Questions and Answers - Part 11

Date
July 16, 2018

Transcription

Disclaimer: this is an automatically generated machine transcription - there may be small errors or mistranscriptions. Please refer to the original audio if you are in any doubt.

[0:00] Welcome back. Today's question is, what is your view of the miraculous gifts like prophecy and the gifts of tongues in the New Testament period? Did these discontinue with the closing of the New Testament canon or maybe take on a new form after this?

[0:17] And how did the scriptures relate to the work of the prophets in the New Testament? It's a very good question and I think there are a few considerations that can help us to answer it. First of all, within scripture there are clusters of miracles and special gifts that we have.

[0:34] These things are not something that we find evenly spread out throughout the biblical record. So there's a cluster at the time of the Exodus and the whole period of the Exodus.

[0:48] There are a number of miraculous events within there and a number of signs. There is a cluster in the stories of Elijah and Elisha. There's a cluster around Daniel, a smaller cluster.

[1:00] And then there's, in the New Testament, around the ministry of Christ and the apostles. So the question is, does this represent, this New Testament period, represent the ushering in of a new age where this will become the norm?

[1:15] Or is it something that has the same sort of pattern that we see within the Old Testament, where these things cluster at specific significant points and then peter out or become less significant, retreat into the background?

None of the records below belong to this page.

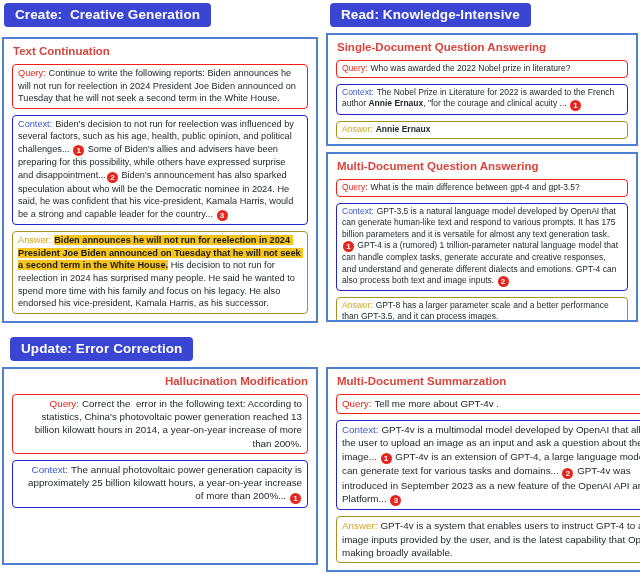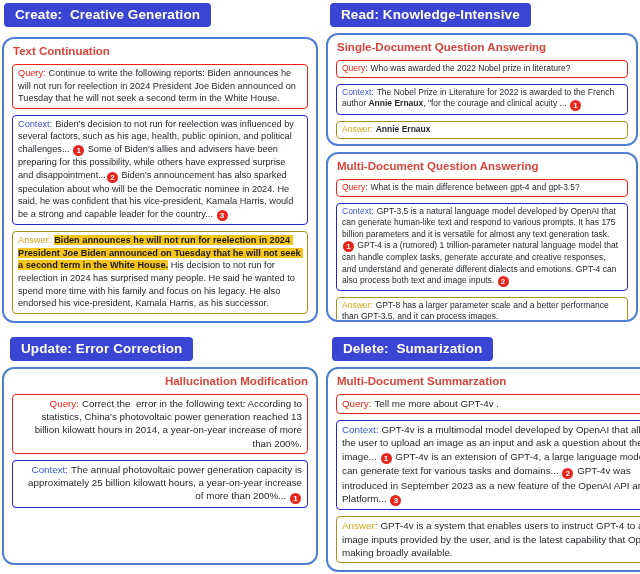--- a/index.html
+++ b/index.html
@@ -20,7 +20,7 @@
   }
   .panel{
     position:absolute; box-sizing:border-box; background:#fff;
-    border:2px solid var(--panel-border); border-radius:12px;
+    border:2px solid var(--panel-border); border-radius:0;
     padding:6px 8px; display:flex; flex-direction:column; gap:6px;
     overflow:hidden;
   }

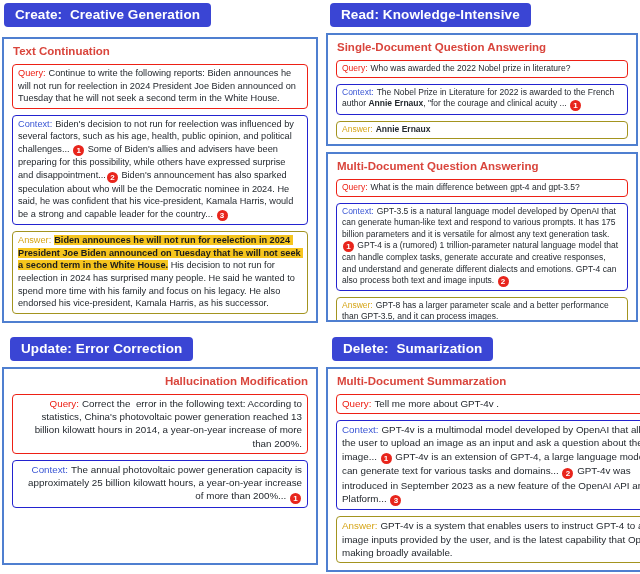--- a/index.html
+++ b/index.html
@@ -68,7 +68,6 @@
   <div class="qheader" id="hdr-create">Create:  Creative Generation</div>
   <div class="qheader" id="hdr-read">Read: Knowledge-Intensive</div>
   <div class="qheader" id="hdr-update">Update: Error Correction</div>
-  <div class="qheader" id="hdr-delete">Delete:  Sumarization</div>
 
   <div class="panel" id="panel-text-continuation">
     <div class="ptitle">Text Continuation</div>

[1:29] A further thing to bear in mind is that these things are often inaugurating events. So, for instance, if you go to Numbers chapter 11, the spirit of Moses is taken and placed upon the 70 elders and they prophesy.

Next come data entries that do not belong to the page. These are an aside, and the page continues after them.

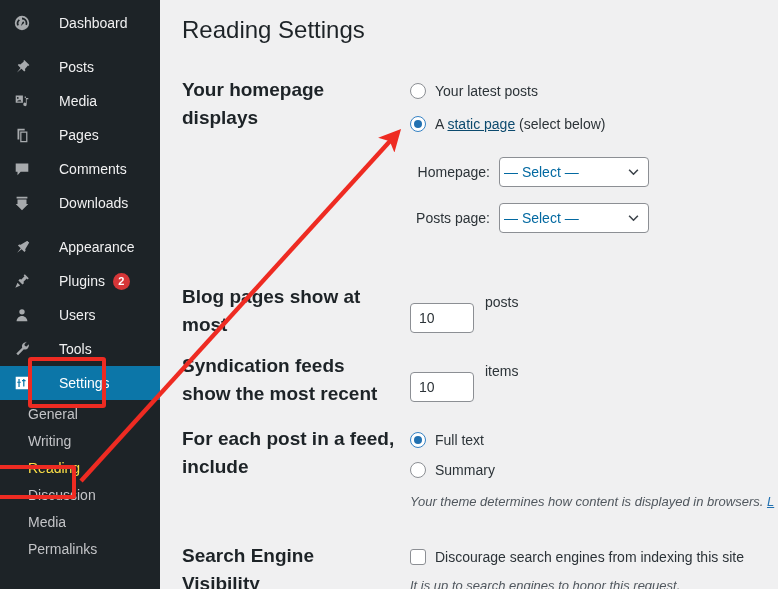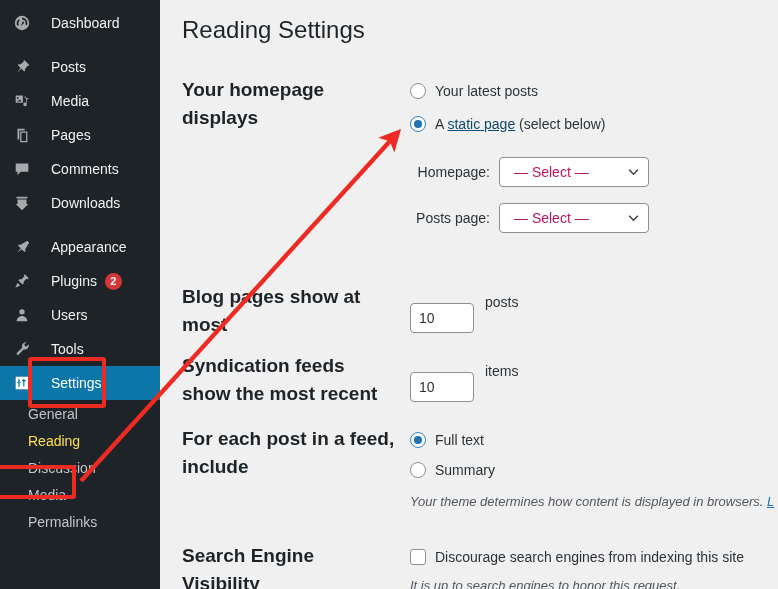--- a/index.html
+++ b/index.html
@@ -21,7 +21,7 @@
     height:34px;padding-left:12px;box-sizing:border-box;
     color:#f0f0f1;font-size:14px;
   }
-  .menu-item .mi-label{margin-left:19px;white-space:nowrap;}
+  .menu-item .mi-label{margin-left:27px;white-space:nowrap;}
   .menu-item.active{background:#0c76a8;color:#fff;font-weight:400;}
   .menu-sep{height:10px;}
   .mi-icon{

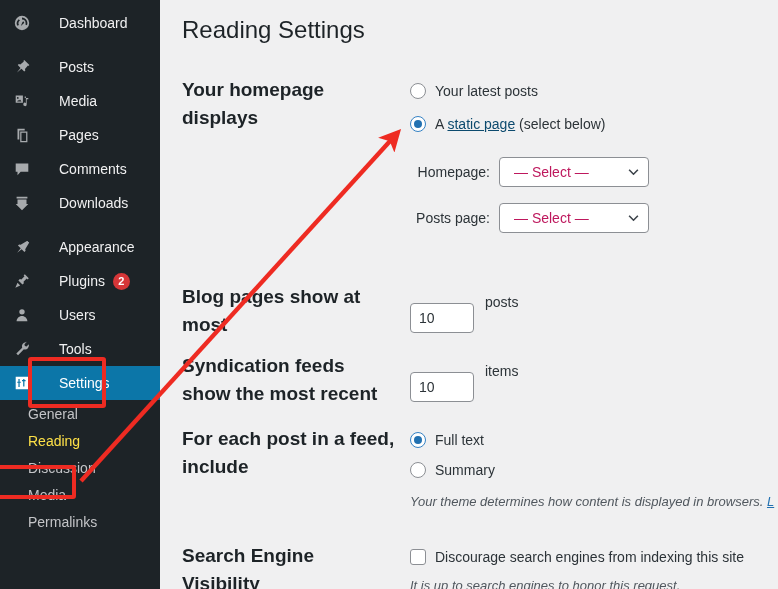--- a/index.html
+++ b/index.html
@@ -86,7 +86,7 @@
     position:relative;width:150px;height:30px;
     border:1px solid #8c8f94;border-radius:4px;background:#fff;
     box-sizing:border-box;display:flex;align-items:center;
-    padding-left:14px;font-size:14px;color:#be185d;
+    padding-left:4px;font-size:14px;color:#0369a1;
   }
   .select .chev{
     position:absolute;right:9px;top:50%;transform:translateY(-50%);

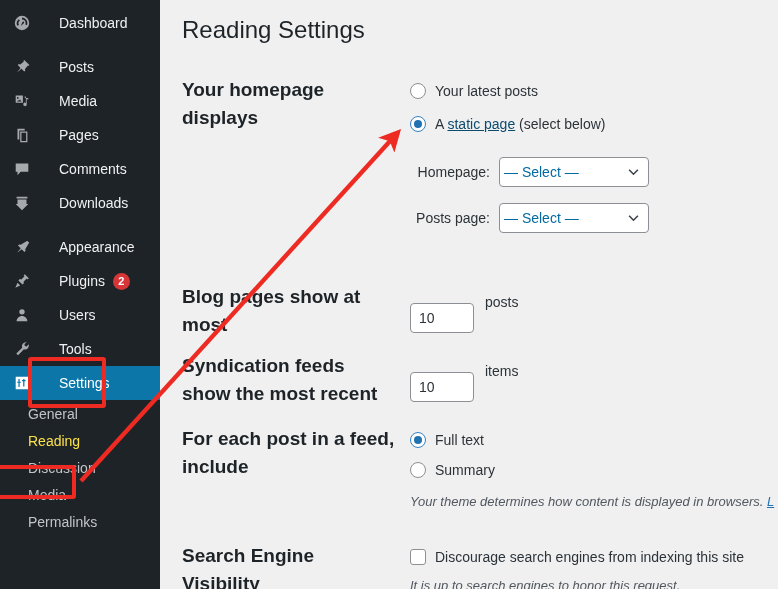--- a/index.html
+++ b/index.html
@@ -233,6 +233,9 @@
       <div class="submenu-item">
         <span>General</span>
       </div>
+      <div class="submenu-item">
+        <span>Writing</span>
+      </div>
       <div class="submenu-item current">
         <span>Reading</span>
       </div>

[1:45] And this is seen as a special sign type gift that is expressed. Presumably some sort of ecstatic speech, maybe similar to the gift of tongues. And the resemblance between this event and the event of Pentecost shouldn't be hard to see.

[2:02] The spirit of Moses taken and placed upon the elders. The spirit of Christ taken and placed upon the apostles and his disciples. Now, after that event, it says that they prophesied, but they did not do so again.

[2:17] The significance of the prophecy in that event was a sign of what had happened, that they had received the spirit. It was not something that was supposed to be a continuous thing for the life of those elders.

[2:32] It was something that they had the spirit and through that spirit, they would be able to judge more effectively to exercise their role. But that special gift of prophecy, in its more pronounced sense, they would not exercise again.

[2:48] So that's a striking example from the Old Testament that shows that sign gifts can often just have an inaugurating purpose. Likewise, in the New Testament, we see the gift of tongues is associated with Pentecost.

[3:03] And with those events that are the sort of aftershocks of Pentecost, such as at the House of Cornelius. And so these events are not necessarily things that would provide the norm from that point forward.

[3:16] Rather, they are a sign that God has given his spirit to his church. And so that isn't something that's supposed to be a norm from that point out. Another thing is that these are pioneering situations in many cases.

[3:32] Not only are they inaugurating some new era of redemptive history, they're also pioneering situations often. And so there's this testimony of God to his work, to the truth of the gospel.

[3:48] And it's a sort of scaffolding. These sign gifts can often be like scaffolding around the church in its earlier stage. And that scaffolding can be removed.

[3:59] Not because of some great higher principle that they must be removed, but because at a certain point you just don't need scaffolding much anymore. And so there might be certain points where it appears again, but it's not prominent within the life of the church.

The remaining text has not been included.